Yura Borisov's extended universe: Russian lads in dire circumstances
Yura Borisov attends the 2025 Vanity Fair Oscar party hosted by Radhika Jones held at Wallis Annenberg Center for the Performing Arts in Beverly Hills, California, U.S., March 2, 2025. (Getty Images)

From Yakutian road trips to imperial duels, Yura Borisov’s breakout year shows his range, whether playing doomed Russian lads or legendary poets



2025 has been a good year for Russian actor Yura Borisov, who shot to international fame and got an Oscar nomination for his role in "Anora," with none other than Robert Downey Jr. calling him out during the ceremony: "Brother, you have a great future, you are in the right place. Am I right? Yes!"
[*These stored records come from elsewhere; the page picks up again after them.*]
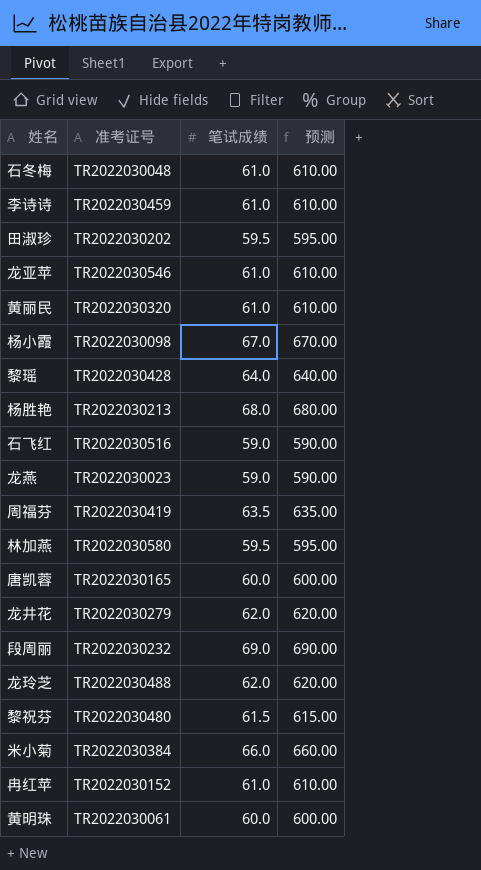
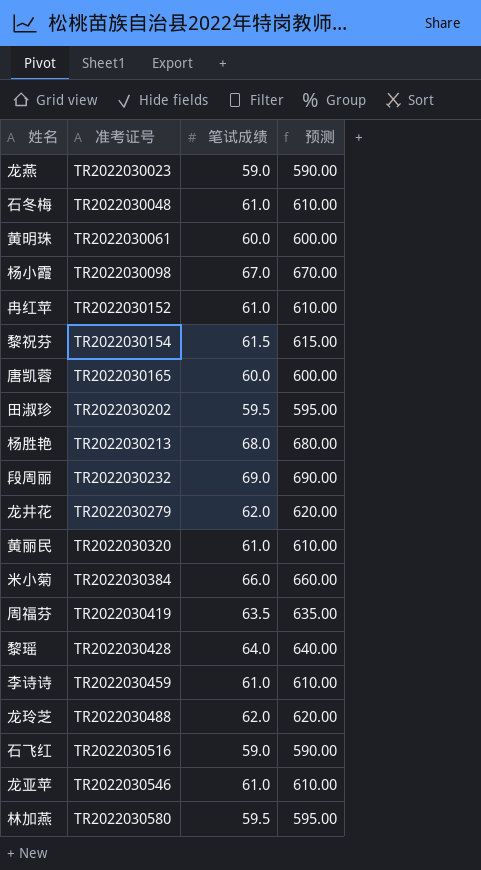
row order: none -> 准考证号 ascending
黎祝芬 | 准考证号: TR2022030480 -> TR2022030154

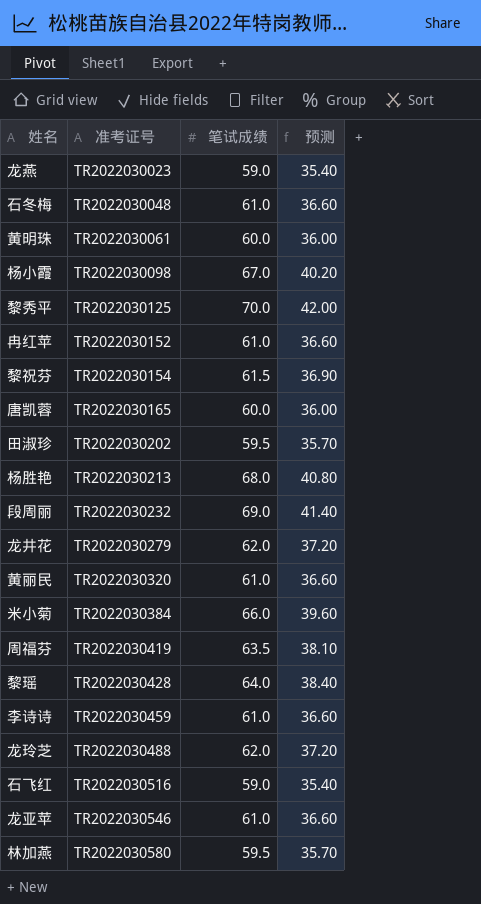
column 预测 | formula: [笔试成绩] * 10 -> [笔试成绩] * 0.6
row 黎秀平: none -> TR2022030125 | 70.0 | 42.00

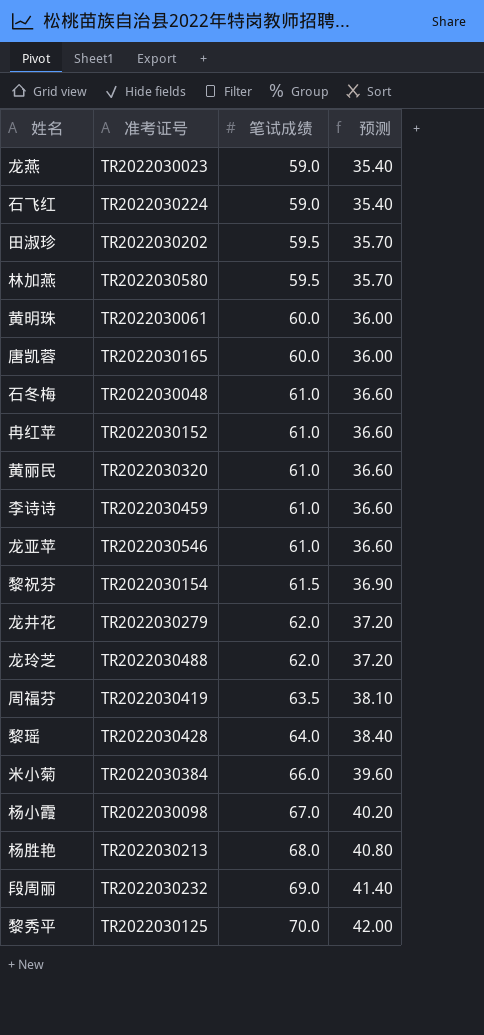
row order: 准考证号 ascending -> 笔试成绩 ascending
石飞红 | 准考证号: TR2022030516 -> TR2022030224

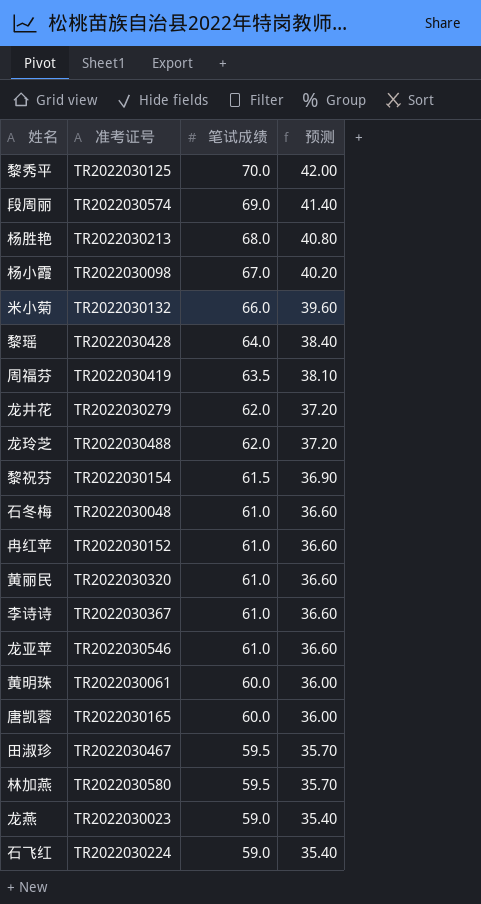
row order: 笔试成绩 ascending -> 笔试成绩 descending
段周丽 | 准考证号: TR2022030232 -> TR2022030574
米小菊 | 准考证号: TR2022030384 -> TR2022030132
李诗诗 | 准考证号: TR2022030459 -> TR2022030367
田淑珍 | 准考证号: TR2022030202 -> TR2022030467

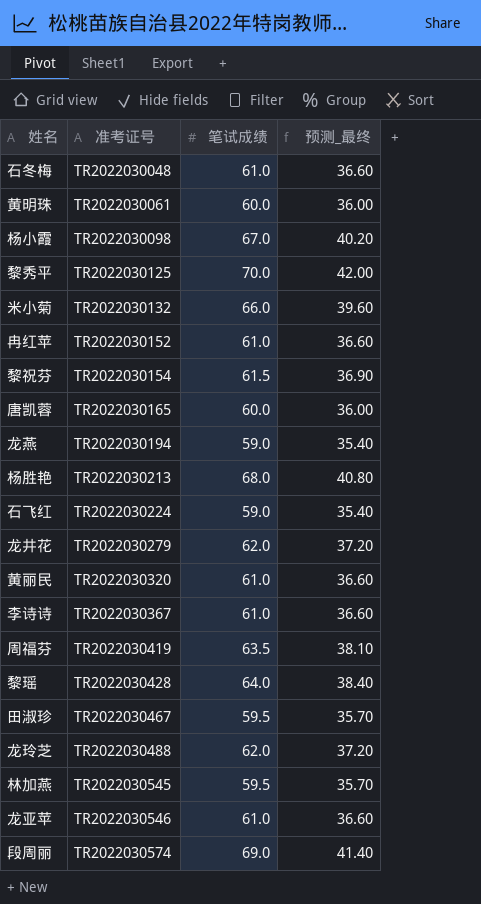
row order: 笔试成绩 descending -> 准考证号 ascending
column name: 预测 -> 预测_最终
龙燕 | 准考证号: TR2022030023 -> TR2022030194
林加燕 | 准考证号: TR2022030580 -> TR2022030545

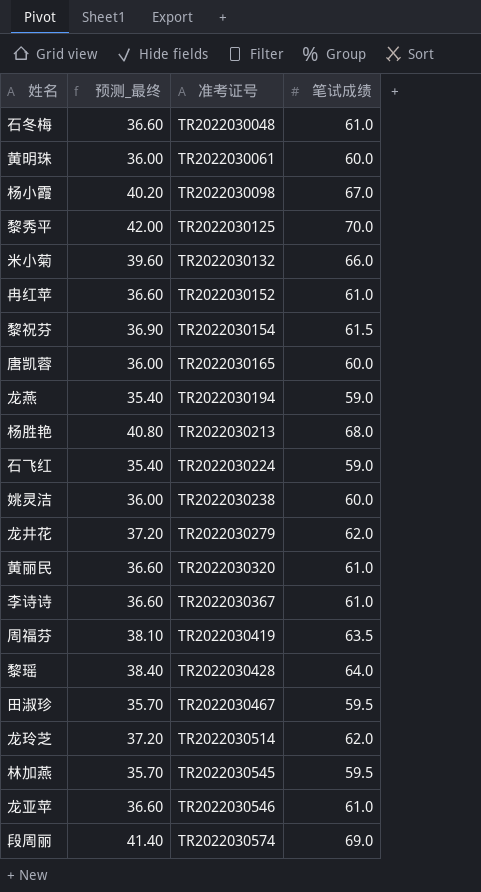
column 预测_最终 | position: 4 -> 2
row 姚灵洁: none -> 36.00 | TR2022030238 | 60.0
龙玲芝 | 准考证号: TR2022030488 -> TR2022030514

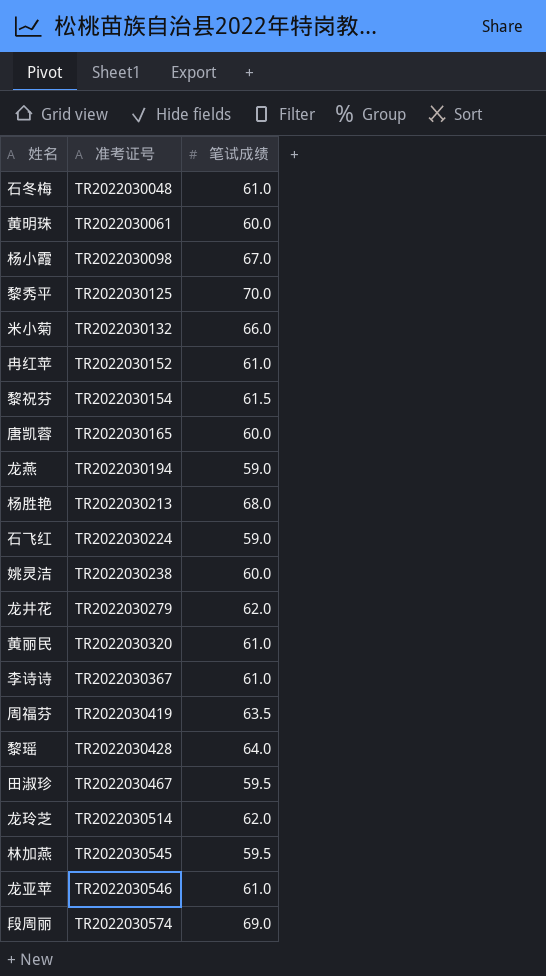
column 预测_最终 | formula: [笔试成绩] * 0.6 -> none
While Hollywood has welcomed Borisov with open arms, the actor continues to make Russian films, two in 2025 in which he plays very different characters. The first is "Konchitsa Leto" ("Summer Will End") in which the actor plays Kesha, a young man who returns to his "native" Yakutia after having served a prison sentence. Kesha, his brother Tima and their father are a family of Slavic men living in a Turkic environment – an aspect of the story that is not made much of in the film. The brothers have Yakutian girlfriends: Tima’s is already playing the daughter in law role, even though things have not been formalized and Tima is planning to leave the antipodes to go pursue his dreams of a university education.

The name of the film itself is a nod to Russian multiculturalism, as it is the title of a very popular song by the legendary Russian-Korean rock star Viktor Tsoi who met a tragic end. Summers are famously short in Yakutia and when Kesha celebrates his return by singing Tsoi’s "Summer will end" we know he is not heading anywhere good.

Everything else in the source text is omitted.